Why Sarah Made the Demand
The Book of Jubilees records the context in which the demand emerged. Sarah saw Ishmael's behavior at the feast for Isaac's weaning and understood it as a threat to her son's future. The tradition reads the word translated as mocking in Genesis 21:9 as covering a range of behaviors, from contempt to active harassment, and Sarah's response was not disproportionate within the logic of ancient household law. An heir who was not the child of the primary wife, who had been born before the primary wife's child, occupied a dangerous position relative to the inheritance. The risk was real.
But what the Book of Jubilees records as a domestic dispute, Pirkei DeRabbi Eliezer extends into eschatology. The separation Sarah demanded was not only practical. She wanted it permanent in every dimension. The world to come had to know what this world knew: that Ishmael and Isaac were not on the same inheritance path.
God's Answer to Abraham's Grief
The tradition in Pirkei DeRabbi Eliezer records that God spoke to Abraham directly about the demand. The text uses the language of Sarah speaking in wisdom and Abraham listening to her voice, which echoes the Genesis verse where God tells Abraham to hearken to Sarah's voice. God confirmed that the demand Sarah was making was one Abraham should honor.

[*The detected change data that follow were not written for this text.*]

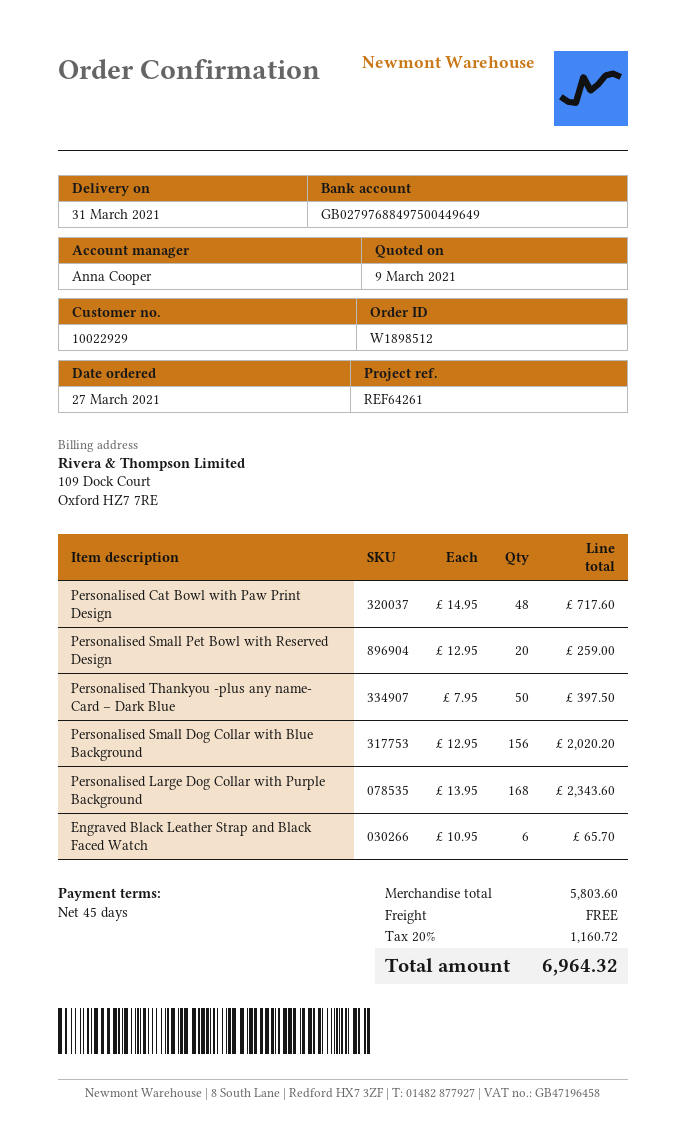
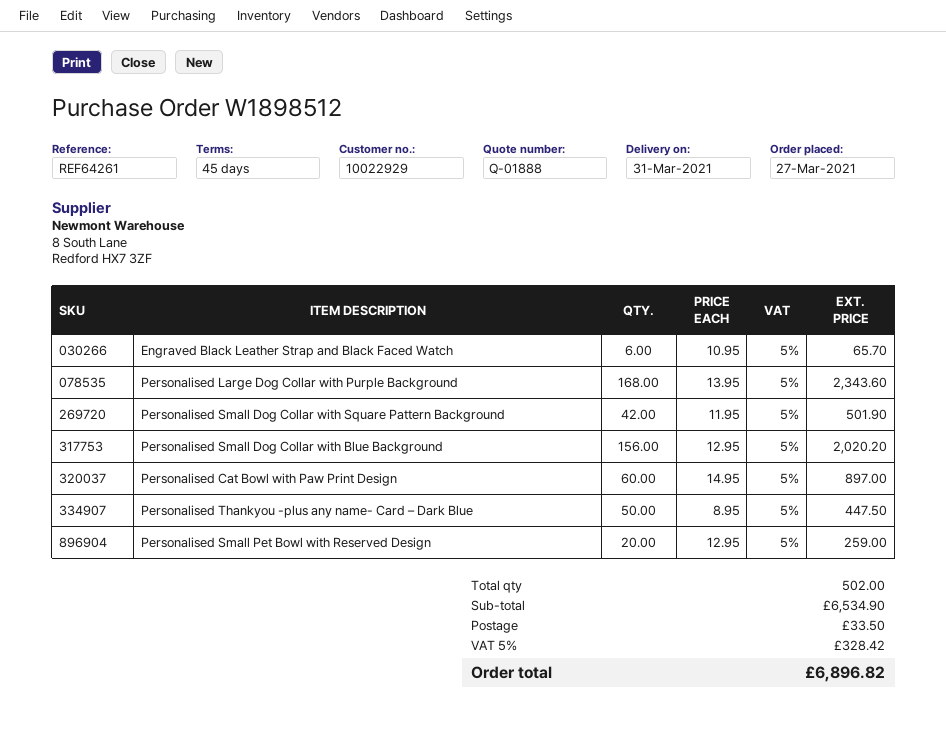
Personalised Cat Bowl with Paw Print Design: 48 x 14.95 = 717.60 -> 60 x 14.95 = 897.00
Personalised Thankyou -plus any name- Card – Dark Blue: 50 x 7.95 = 397.50 -> 50 x 8.95 = 447.50
Personalised Small Dog Collar with Square Pattern Background: none -> 42 x 11.95 = 501.90
subtotal: 5803.60 -> 6534.90
shipping: 0.00 -> 33.50
tax: 20% = 1160.72 -> 5% = 328.42
total: 6964.32 -> 6896.82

Then God made a promise to Sarah about the world to come, a promise that the tradition preserves but does not elaborate in great detail. The promise was that what she was protecting would be protected. The separation she was insisting on would hold.
Abraham rose early in the morning and gave Hagar bread and water. He placed them on her shoulder and sent her away with the boy. The separation Sarah had demanded in every world began with a morning departure into the wilderness of Beersheba.